Dies bedeutet nicht, der Lehre der Meister zu widersprechen. Es bedeutet nur, daß auch ein Meister die Wahrheit selbst nicht weiterzugeben vermag. Dies gilt nicht nur für Zen. Angefangen von den geistlichen Übungen der Alten über die Kunst der Bildung der Seele bis hin zu den schönen Künsten - immer ist die Selbstaneignung das Kernstück, und dieses wird nur weitergegeben von Herz zu Herz, jenseits von aller überlieferten Lehre.
Der Sinn jeder ‘Lehre’ ist nur: auf das, was jeder in sich selbst hat, ohne es selbst schon zu wissen, hinzudeuten und zu verweisen. Es gibt also kein Geheimnis, das der Meister dem Schüler ‘übergeben’ könnte.

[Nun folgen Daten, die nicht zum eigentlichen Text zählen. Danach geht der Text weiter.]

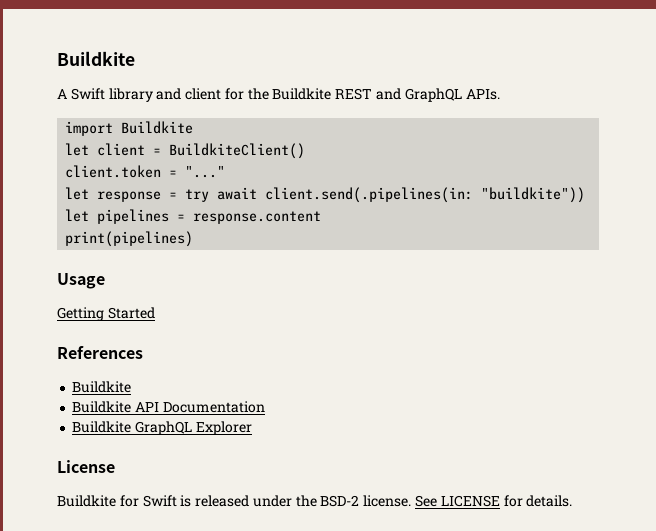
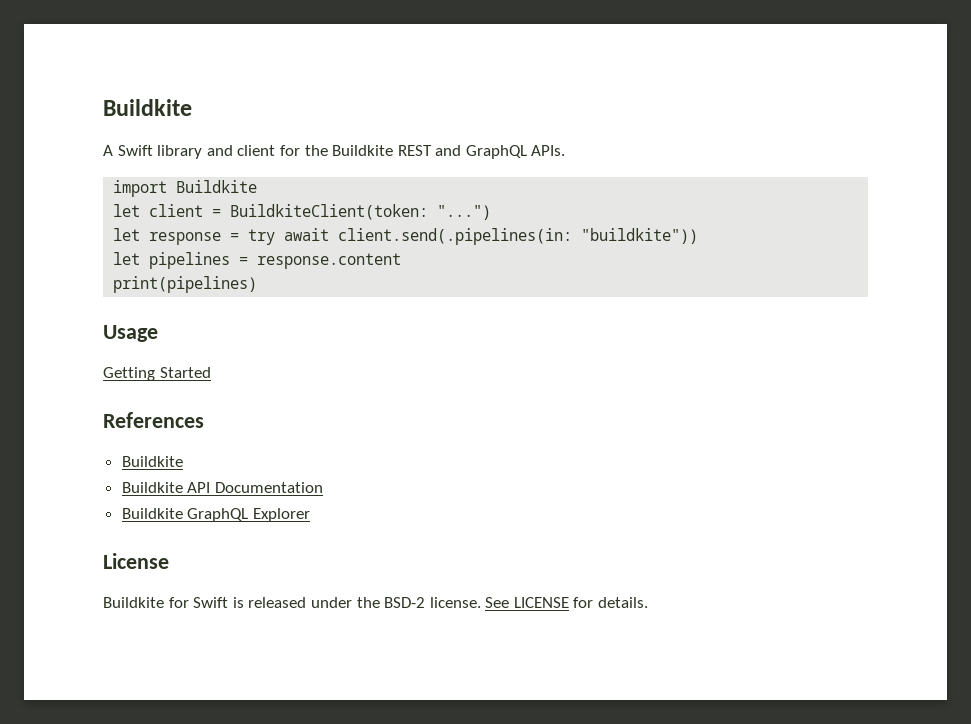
- let client = BuildkiteClient()
- client.token = "..."
+ let client = BuildkiteClient(token: "...")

Zu lehren ist leicht. Zu hören ist leicht. Schwer ist es aber, dessen bewußt zu werden, was man in sich selbst hat, es zu finden und wirklich in Besitz zu nehmen. Dies nennt man: ins eigene Wesen blicken, Wesensschau. Widerfährt es uns, haben wir Satori. Es ist das Große Erwachen aus dem Traum der Irrungen. Erwachen, ins eigene Wesen blicken, Selbst-Wahr- Nehmung ist alles dasselbe.”